(User interface change data)
==============================

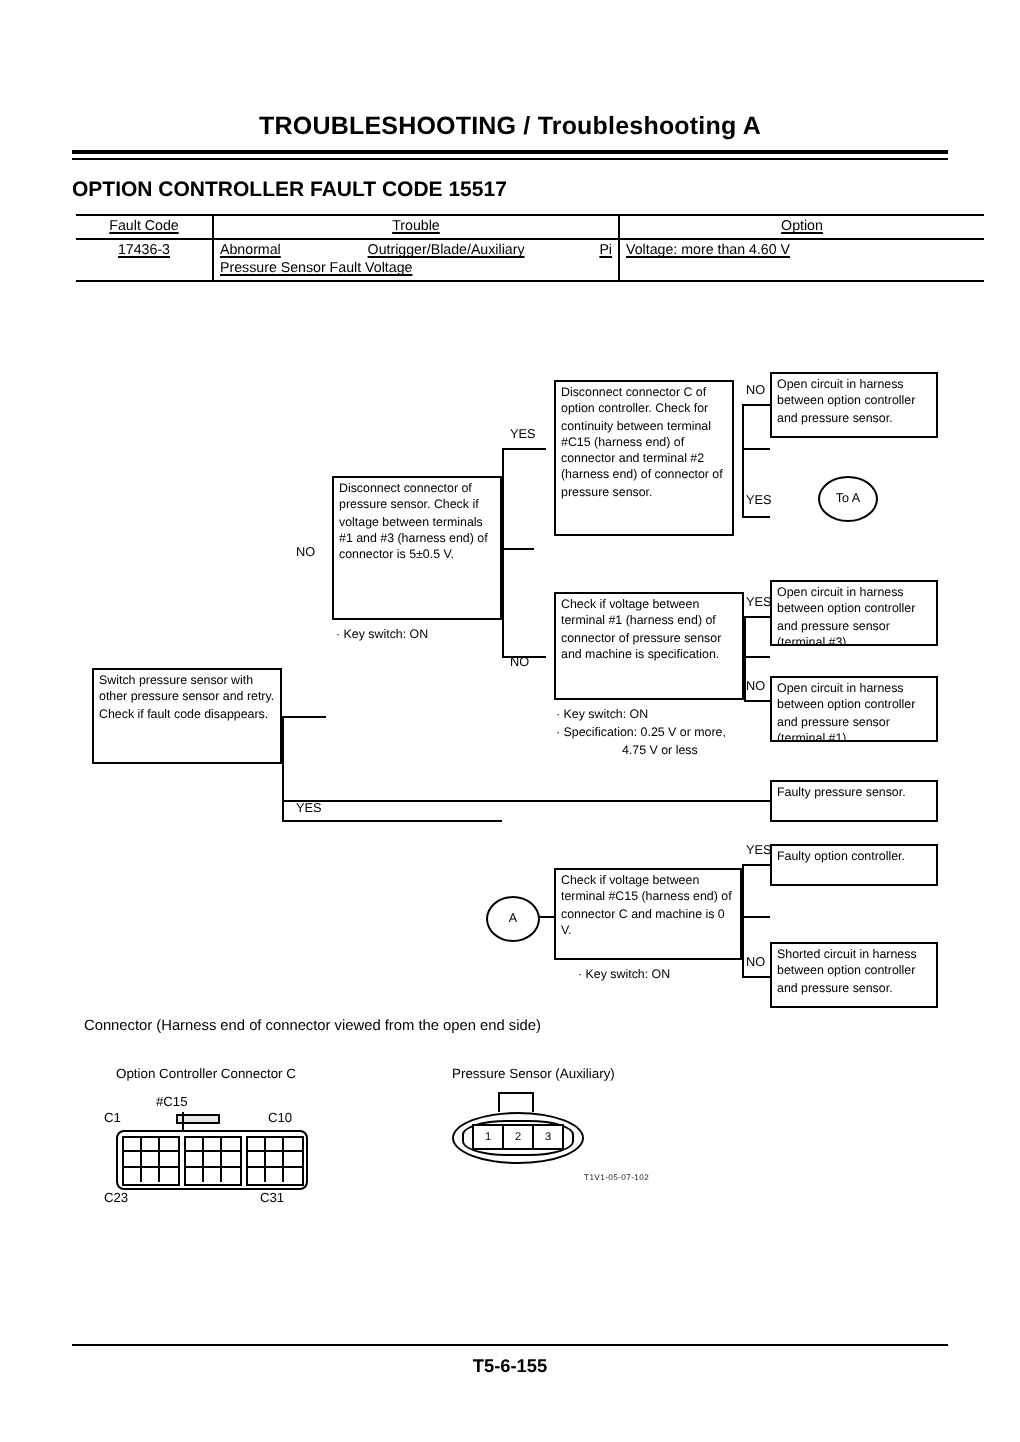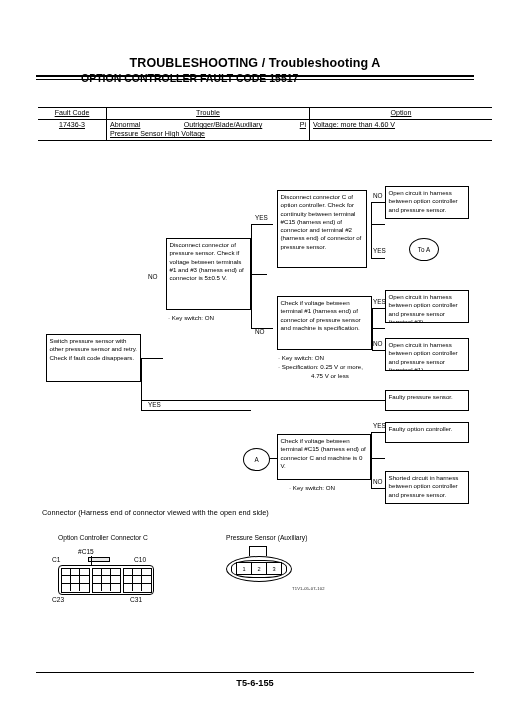--- a/index.html
+++ b/index.html
@@ -40,10 +40,9 @@
   .section-title {
     position: absolute;
     left: 36px;
-    top: 72px;
+    top: 89px;
     font-size: 10.5px;
     font-weight: bold;
-    margin-left: 45px;
   }
 
   

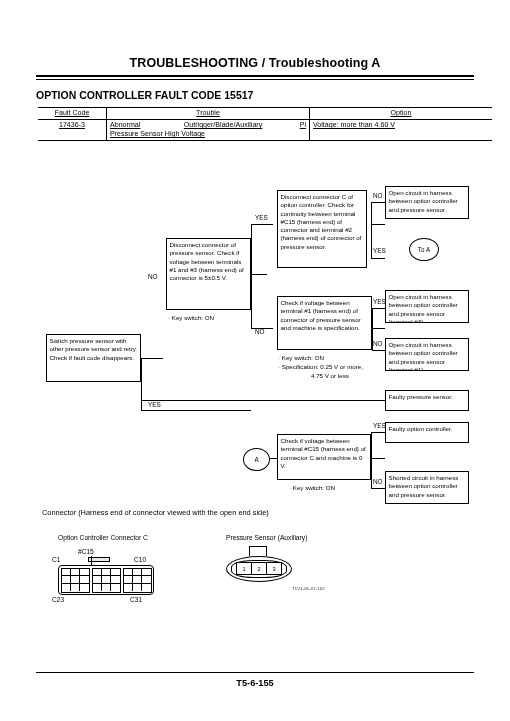--- a/index.html
+++ b/index.html
@@ -311,7 +311,7 @@
           <span class="t-b">Outrigger/Blade/Auxiliary</span>
           <span class="t-c">Pi</span>
         </div>
-        <div>Pressure Sensor High Voltage</div>
+        <div>Pressure Sensor Fault Voltage</div>
       </td>
       <td class="col-cause">Voltage: more than 4.60 V</td>
     </tr>

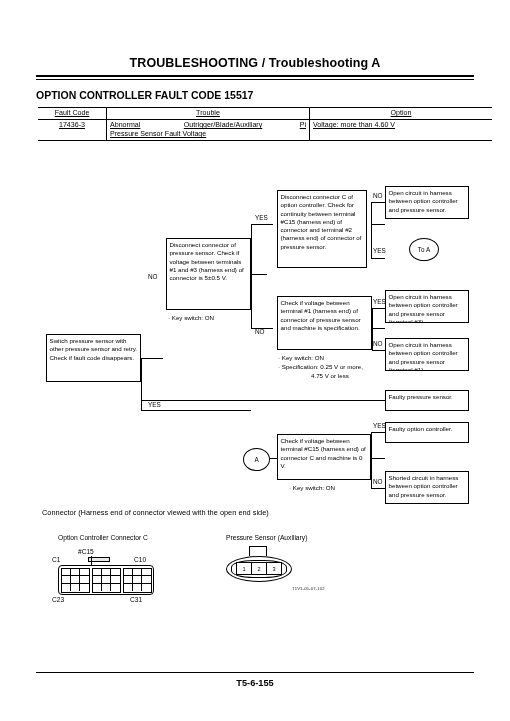--- a/index.html
+++ b/index.html
@@ -392,7 +392,7 @@
   <div class="flabel" style="left:373px; top:301px;">NO</div>
 </div>
 
-<div class="conn-caption">Connector (Harness end of connector viewed with the open end side)</div>
+<div class="conn-caption">Connector (Harness end of connector viewed from the open end side)</div>
 
 <div class="conn-label" style="left:58px; top:534px;">Option Controller Connector C</div>
 <div class="pin-label" style="left:78px; top:548px;">#C15</div>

==============================

_Problem description_. Exclude all images, then retype the records above without alteration.

_Answer area_.
--- a/index.html
+++ b/index.html
@@ -40,10 +40,9 @@
   .section-title {
     position: absolute;
     left: 36px;
-    top: 72px;
+    top: 89px;
     font-size: 10.5px;
     font-weight: bold;
-    margin-left: 45px;
   }
 
   

--- a/index.html
+++ b/index.html
@@ -311,7 +311,7 @@
           <span class="t-b">Outrigger/Blade/Auxiliary</span>
           <span class="t-c">Pi</span>
         </div>
-        <div>Pressure Sensor High Voltage</div>
+        <div>Pressure Sensor Fault Voltage</div>
       </td>
       <td class="col-cause">Voltage: more than 4.60 V</td>
     </tr>

--- a/index.html
+++ b/index.html
@@ -392,7 +392,7 @@
   <div class="flabel" style="left:373px; top:301px;">NO</div>
 </div>
 
-<div class="conn-caption">Connector (Harness end of connector viewed with the open end side)</div>
+<div class="conn-caption">Connector (Harness end of connector viewed from the open end side)</div>
 
 <div class="conn-label" style="left:58px; top:534px;">Option Controller Connector C</div>
 <div class="pin-label" style="left:78px; top:548px;">#C15</div>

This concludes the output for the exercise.